TASK REQUIREMENTS: The answer is to be the lines below that lie between the line holding "margin-top: 12px ->" and the line holding "font-size: 22px ->", inclusive, transcribed exactly and free of pictures.

DATASET EXCERPTS:
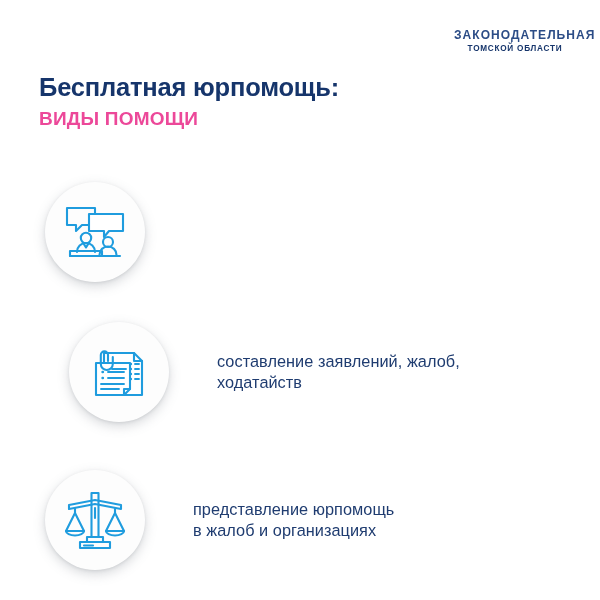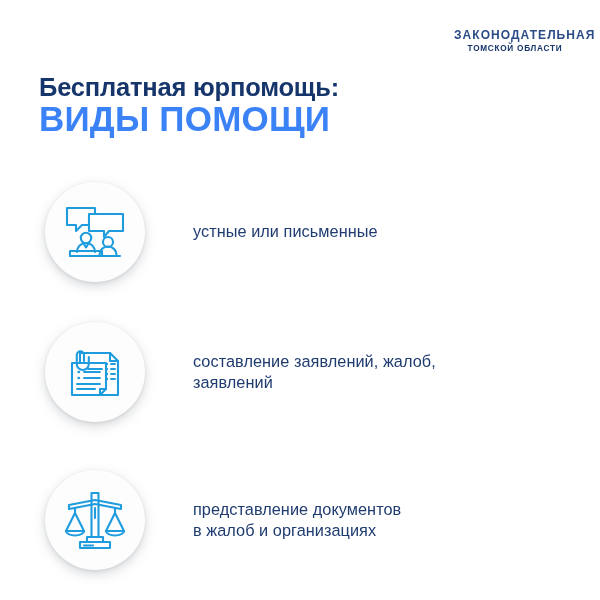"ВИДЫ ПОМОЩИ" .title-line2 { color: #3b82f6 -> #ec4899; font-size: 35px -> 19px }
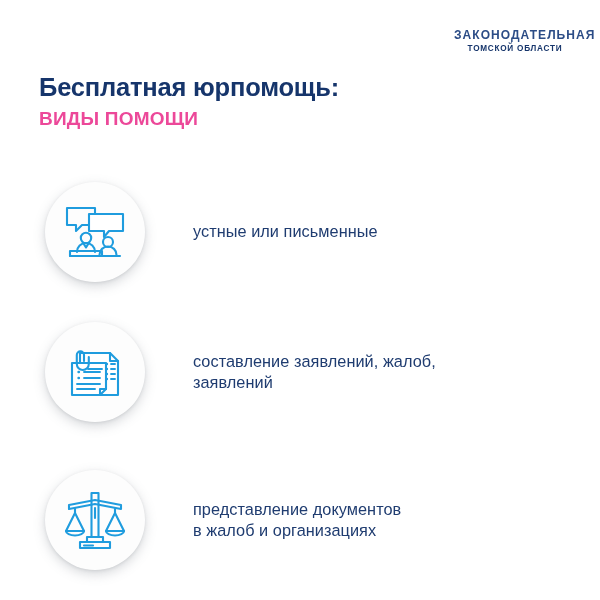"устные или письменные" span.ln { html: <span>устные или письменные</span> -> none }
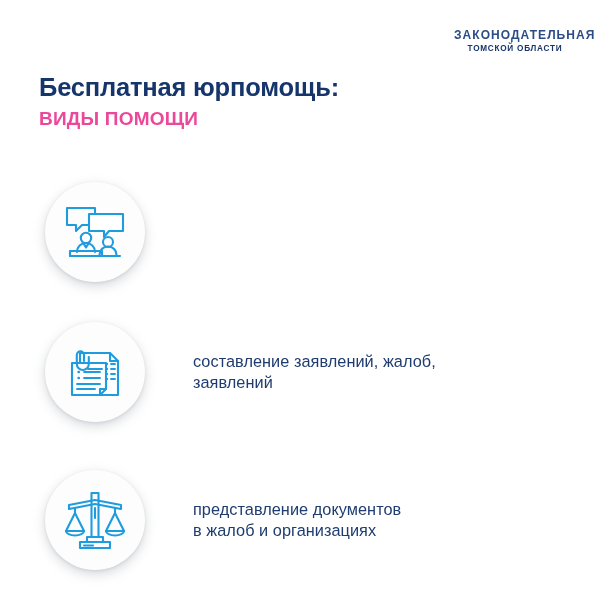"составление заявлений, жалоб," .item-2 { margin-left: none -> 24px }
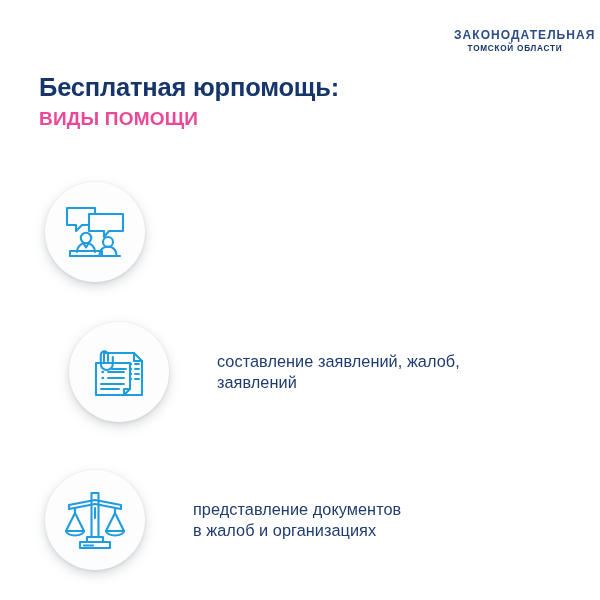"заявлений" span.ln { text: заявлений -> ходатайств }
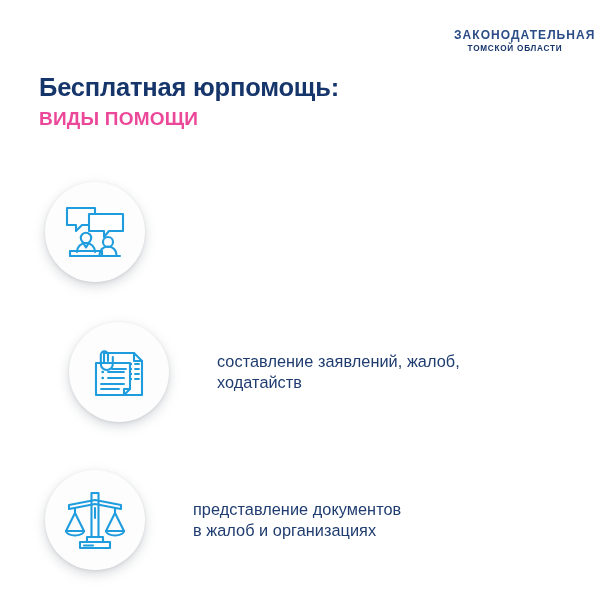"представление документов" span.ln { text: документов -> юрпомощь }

* * *

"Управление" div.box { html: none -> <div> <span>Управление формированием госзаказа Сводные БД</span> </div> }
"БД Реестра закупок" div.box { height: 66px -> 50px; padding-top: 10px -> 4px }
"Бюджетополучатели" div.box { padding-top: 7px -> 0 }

--

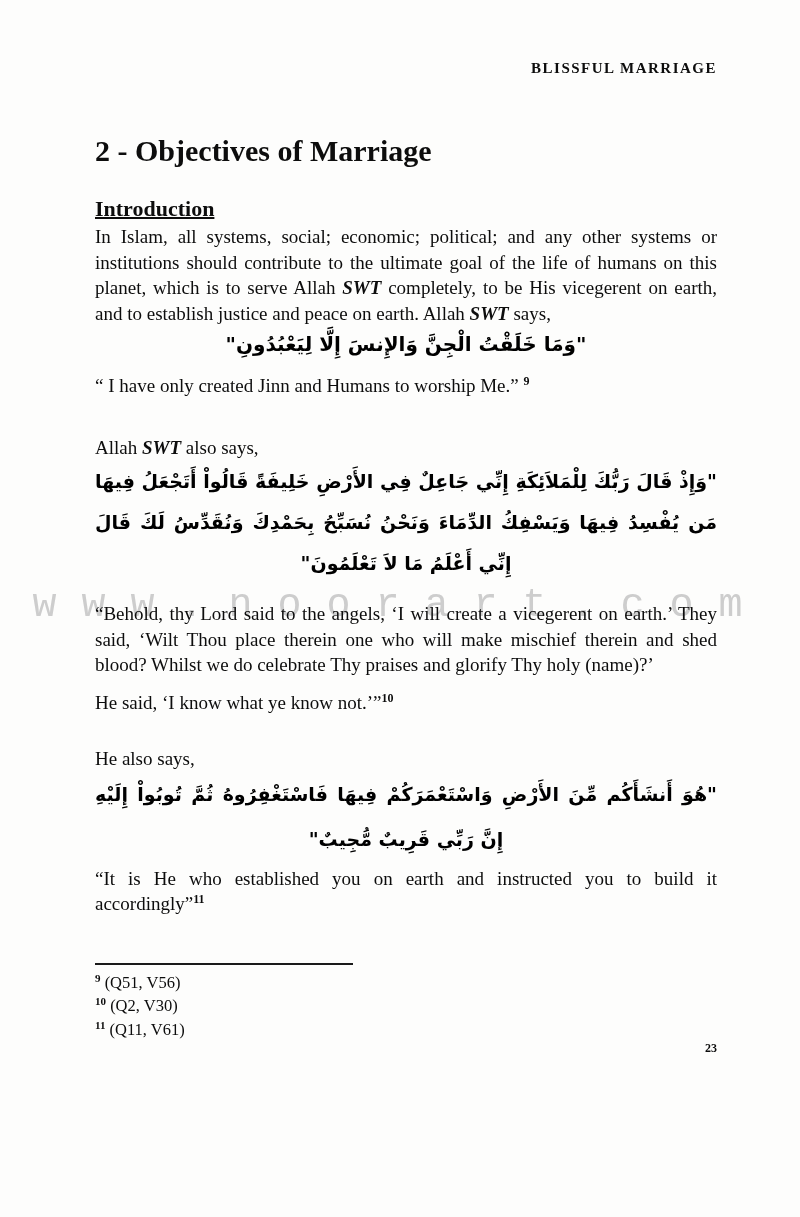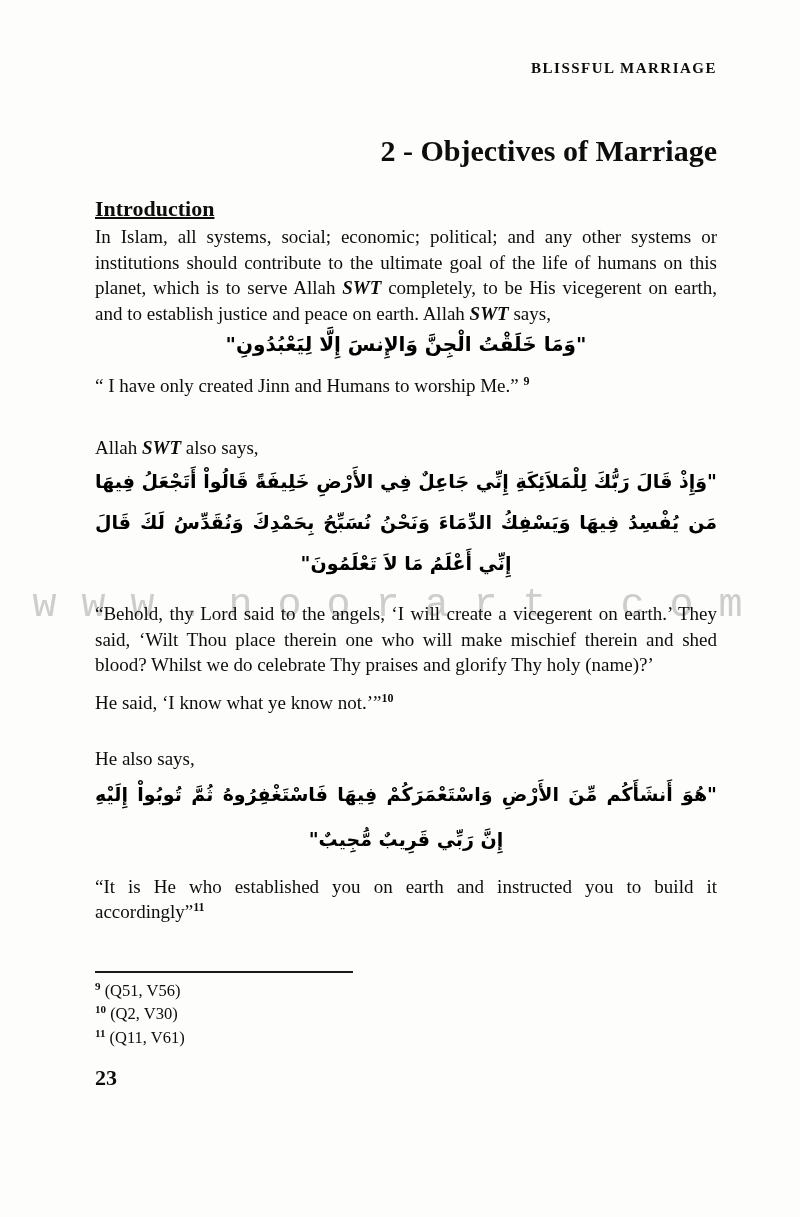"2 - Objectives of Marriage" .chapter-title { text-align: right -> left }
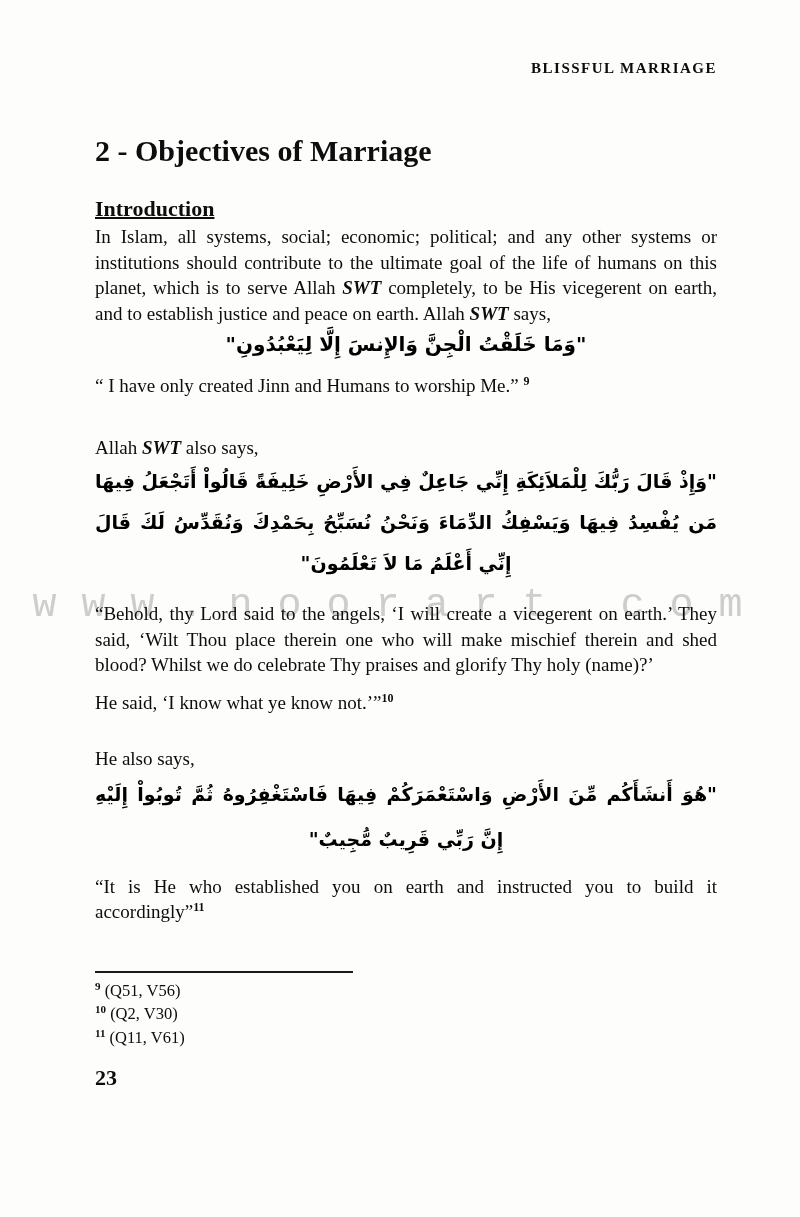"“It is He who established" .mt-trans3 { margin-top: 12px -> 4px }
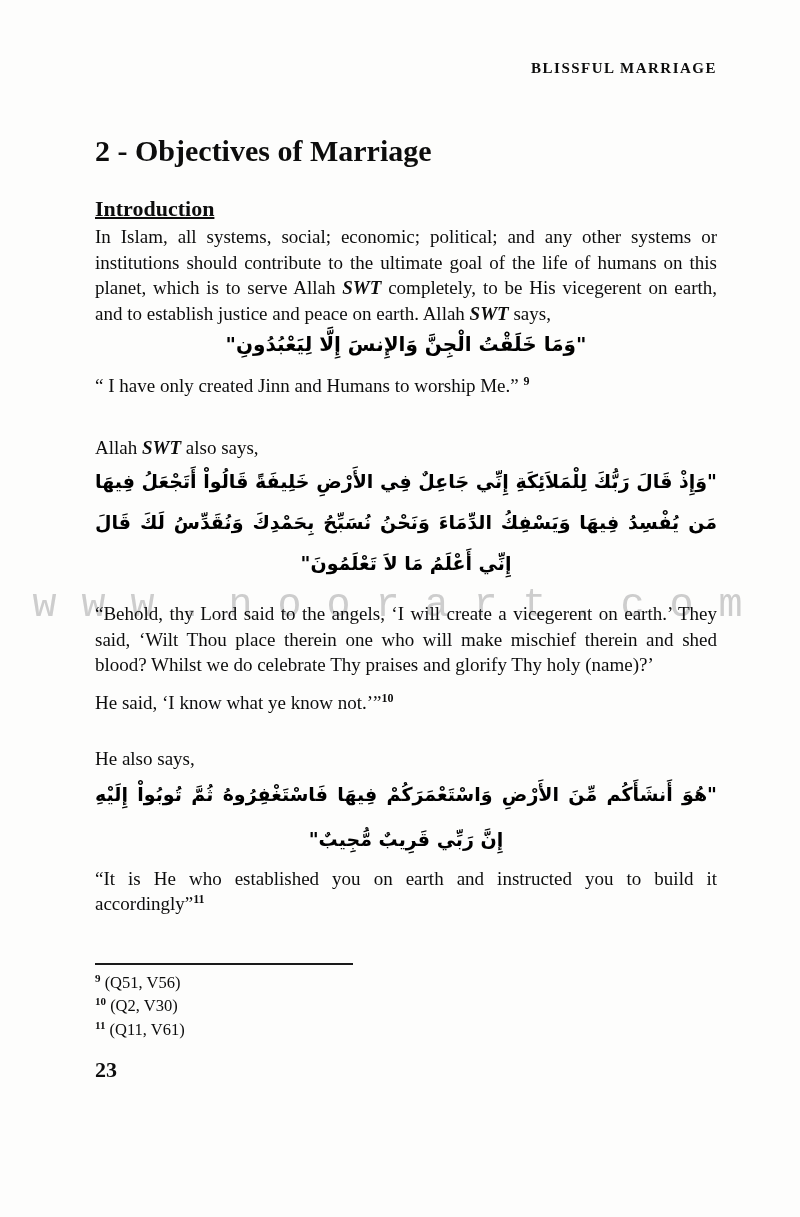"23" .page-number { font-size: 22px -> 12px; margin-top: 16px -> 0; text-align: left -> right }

COMPLETED EXERCISE:
"“It is He who established" .mt-trans3 { margin-top: 12px -> 4px }
"23" .page-number { font-size: 22px -> 12px; margin-top: 16px -> 0; text-align: left -> right }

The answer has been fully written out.